==== Available data ====
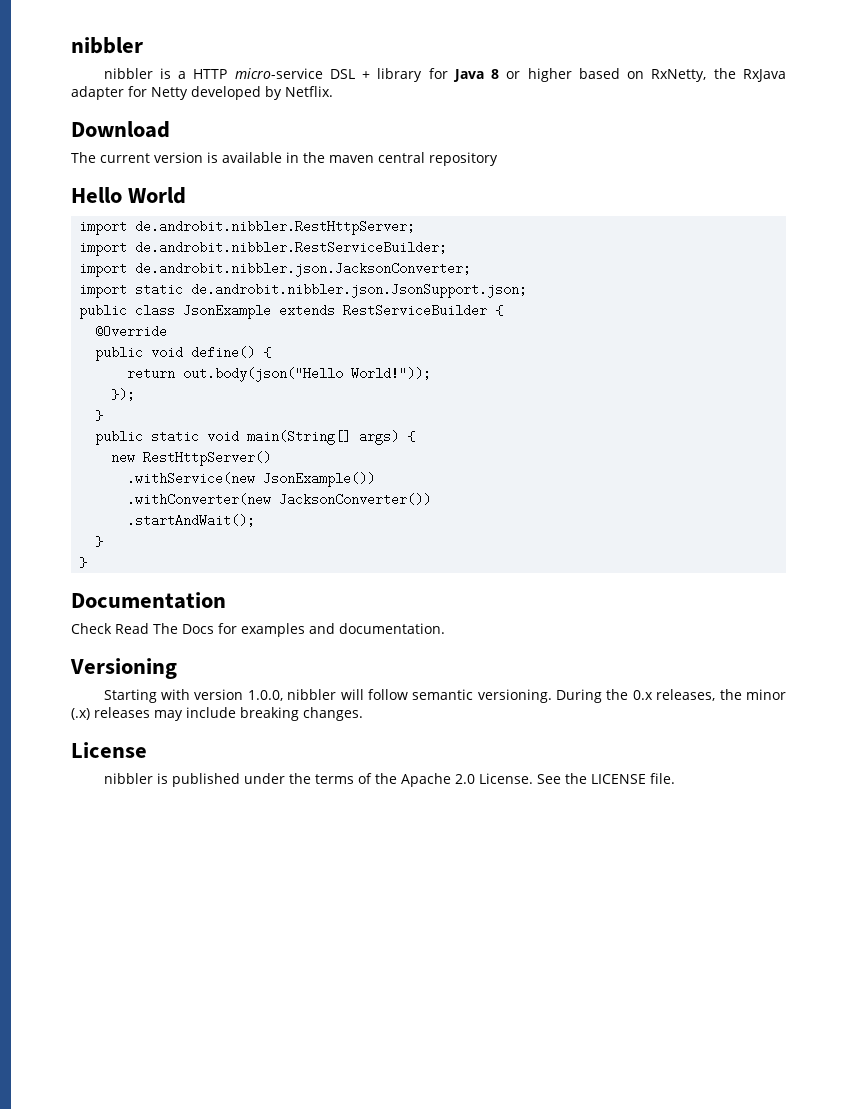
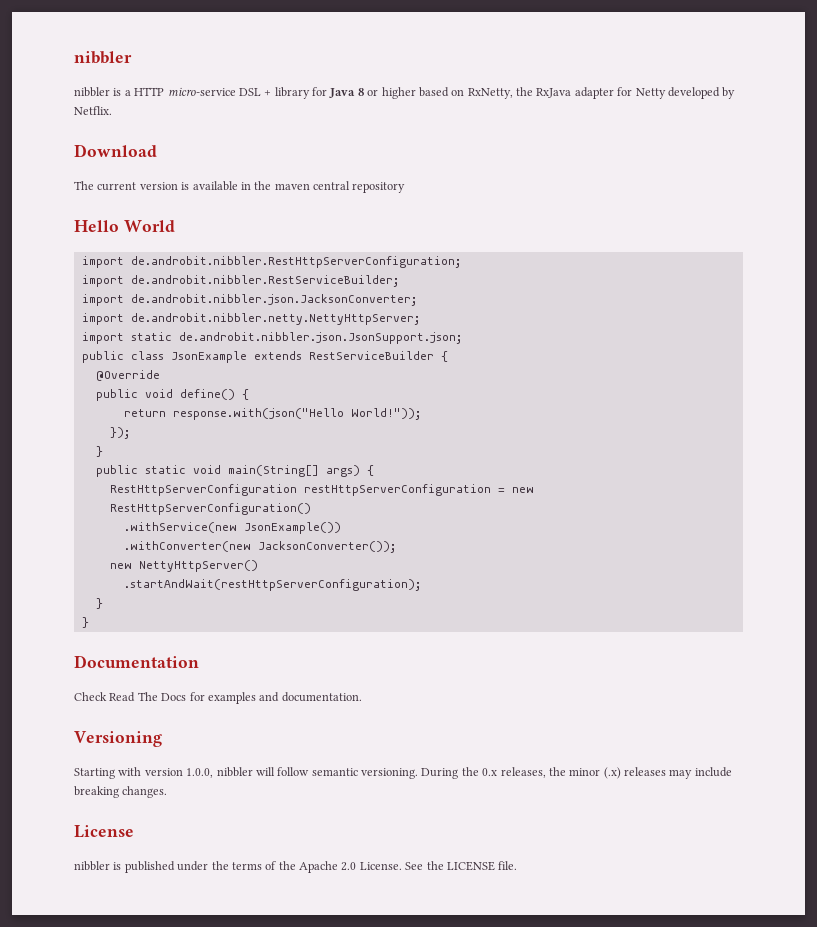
- import de.androbit.nibbler.RestHttpServer;
+ import de.androbit.nibbler.RestHttpServerConfiguration;
+ import de.androbit.nibbler.netty.NettyHttpServer;
- return out.body(json("Hello World!"));
+ return response.with(json("Hello World!"));
- new RestHttpServer()
+ RestHttpServerConfiguration restHttpServerConfiguration = new RestHttpServerConfiguration()
- .withConverter(new JacksonConverter())
- .startAndWait();
+ .withConverter(new JacksonConverter());
+ new NettyHttpServer()
+ .startAndWait(restHttpServerConfiguration);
====
* What needs to be done
Reproduce the data in full. Do not carry over any picture.

* Answer space
- import de.androbit.nibbler.RestHttpServer;
+ import de.androbit.nibbler.RestHttpServerConfiguration;
+ import de.androbit.nibbler.netty.NettyHttpServer;
- return out.body(json("Hello World!"));
+ return response.with(json("Hello World!"));
- new RestHttpServer()
+ RestHttpServerConfiguration restHttpServerConfiguration = new RestHttpServerConfiguration()
- .withConverter(new JacksonConverter())
- .startAndWait();
+ .withConverter(new JacksonConverter());
+ new NettyHttpServer()
+ .startAndWait(restHttpServerConfiguration);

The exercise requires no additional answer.